Skip to content

2. Installation

MikiSchikora edited this page Aug 10, 2023 · 27 revisions

These are the options to install perSVade, which should be possible in any Linux, Mac or Windows OS (depending on the installation option). If you are running it in the BSC (internal use) you can skip this (see Running in BSC clusters).

Option 1: Singularity image (recommended)

We created a docker image which generates a container with perSVade installed. You can use singularity to run this docker image without root permissions (i.e. in a cluster). You can find more info about singularity here.
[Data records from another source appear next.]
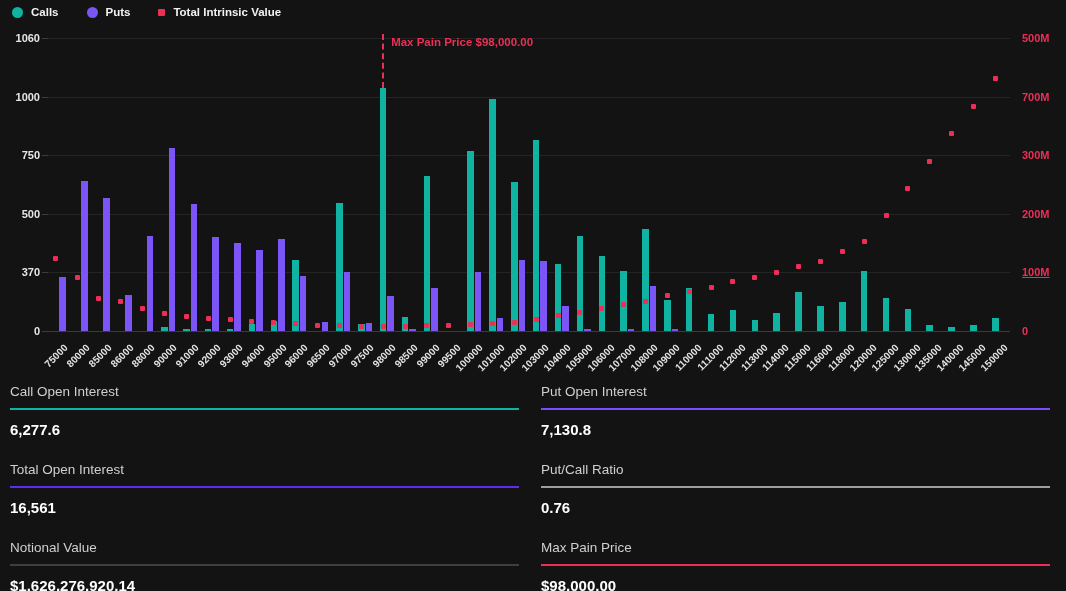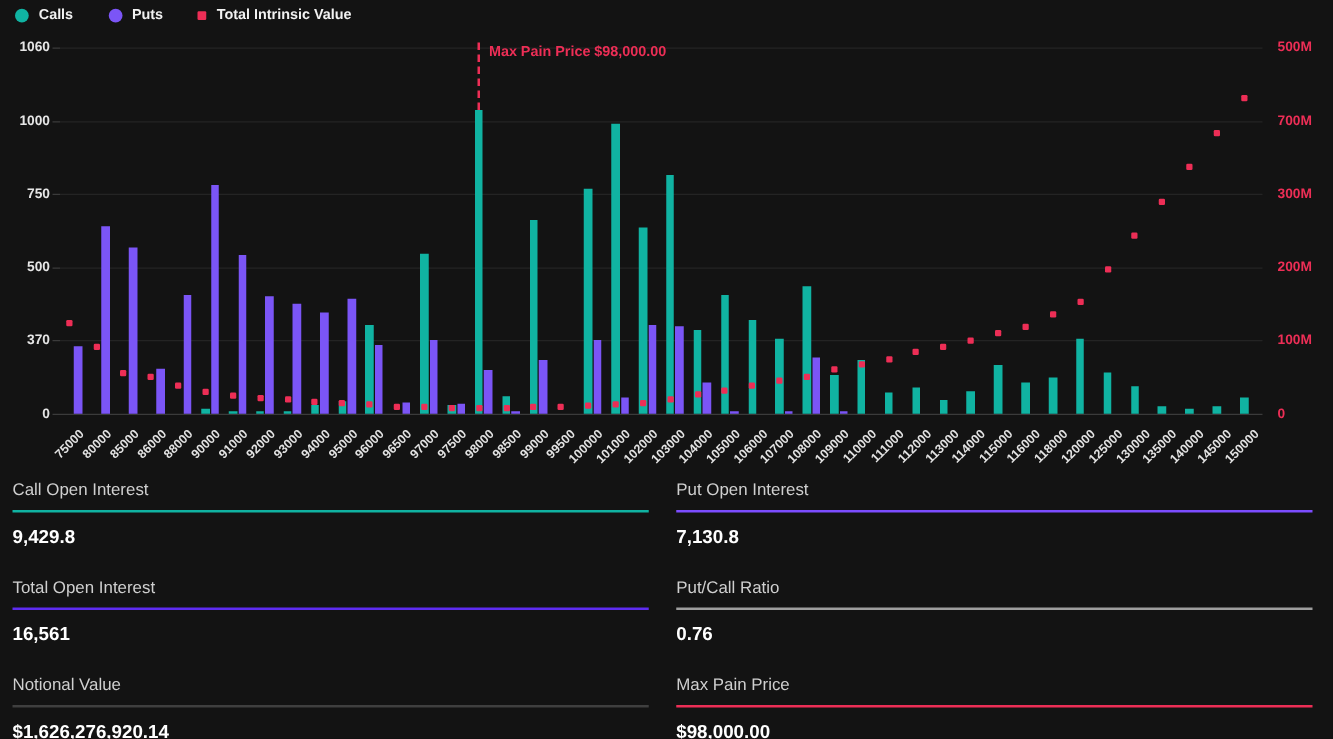--- a/index.html
+++ b/index.html
@@ -189,7 +189,7 @@
       </div>
     <div id="raxis">
         <div class="rlab" style="top: 325px;">0</div>
-        <div class="rlab" style="top: 266.4px;">100M</div>
+        <div class="rlab" style="top: 266.4px; text-decoration: underline;">100M</div>
         <div class="rlab" style="top: 207.8px;">200M</div>
         <div class="rlab" style="top: 149.2px;">300M</div>
         <div class="rlab" style="top: 90.6px;">700M</div>

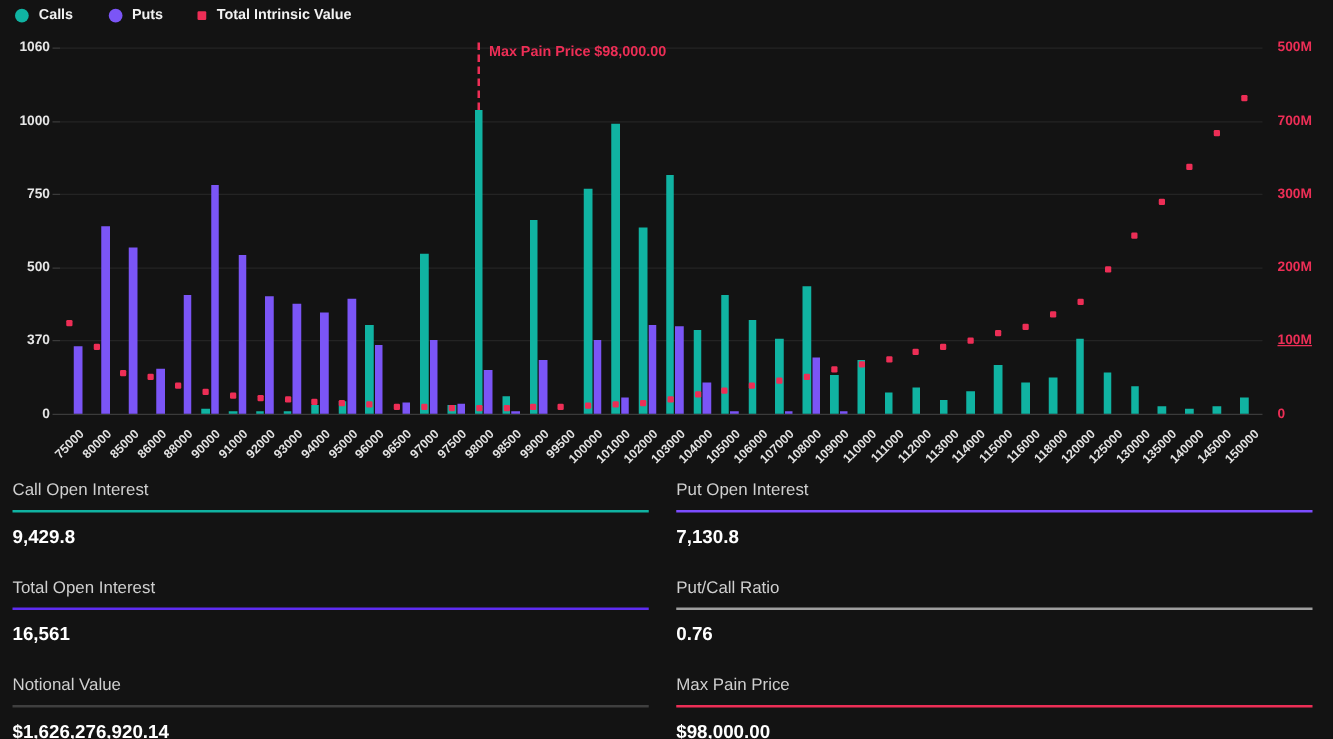--- a/index.html
+++ b/index.html
@@ -249,7 +249,7 @@
     <div class="stat">
       <div class="stat-label">Call Open Interest</div>
       <div class="stat-line" style="background: rgb(16, 179, 162);"></div>
-      <div class="stat-value">9,429.8</div>
+      <div class="stat-value">6,277.6</div>
     </div>
     <div class="stat">
       <div class="stat-label">Put Open Interest</div>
If singularity is not installed, you can get it with:

conda install -c conda-forge singularity

Build a singularity image (stored in a file called mikischikora_persvade_<tag>.sif) obtained from Dockerhub (check this to choose the latest <tag>):

singularity build --docker-login ./mikischikora_persvade_<tag>.sif docker://mikischikora/persvade:<tag>

Check this to troubleshoot the singularity build command.

Once the image file is created it can be moved to other direcories or systems (i.e. HPC clusters). By running this image (i.e. singularity exec -e mikischikora_persvade_<tag>.sif <commands>) you create a container (like a virtual machine inside your computer) that contains the content of this github repository (under /perSVade/, which is the working directory) and all the environment ready to use perSVade. For example, if you type singularity exec -e mikischikora_persvade_<tag>.sif ls /perSVade you'll see how the container's working directory has the same structure as this github repository.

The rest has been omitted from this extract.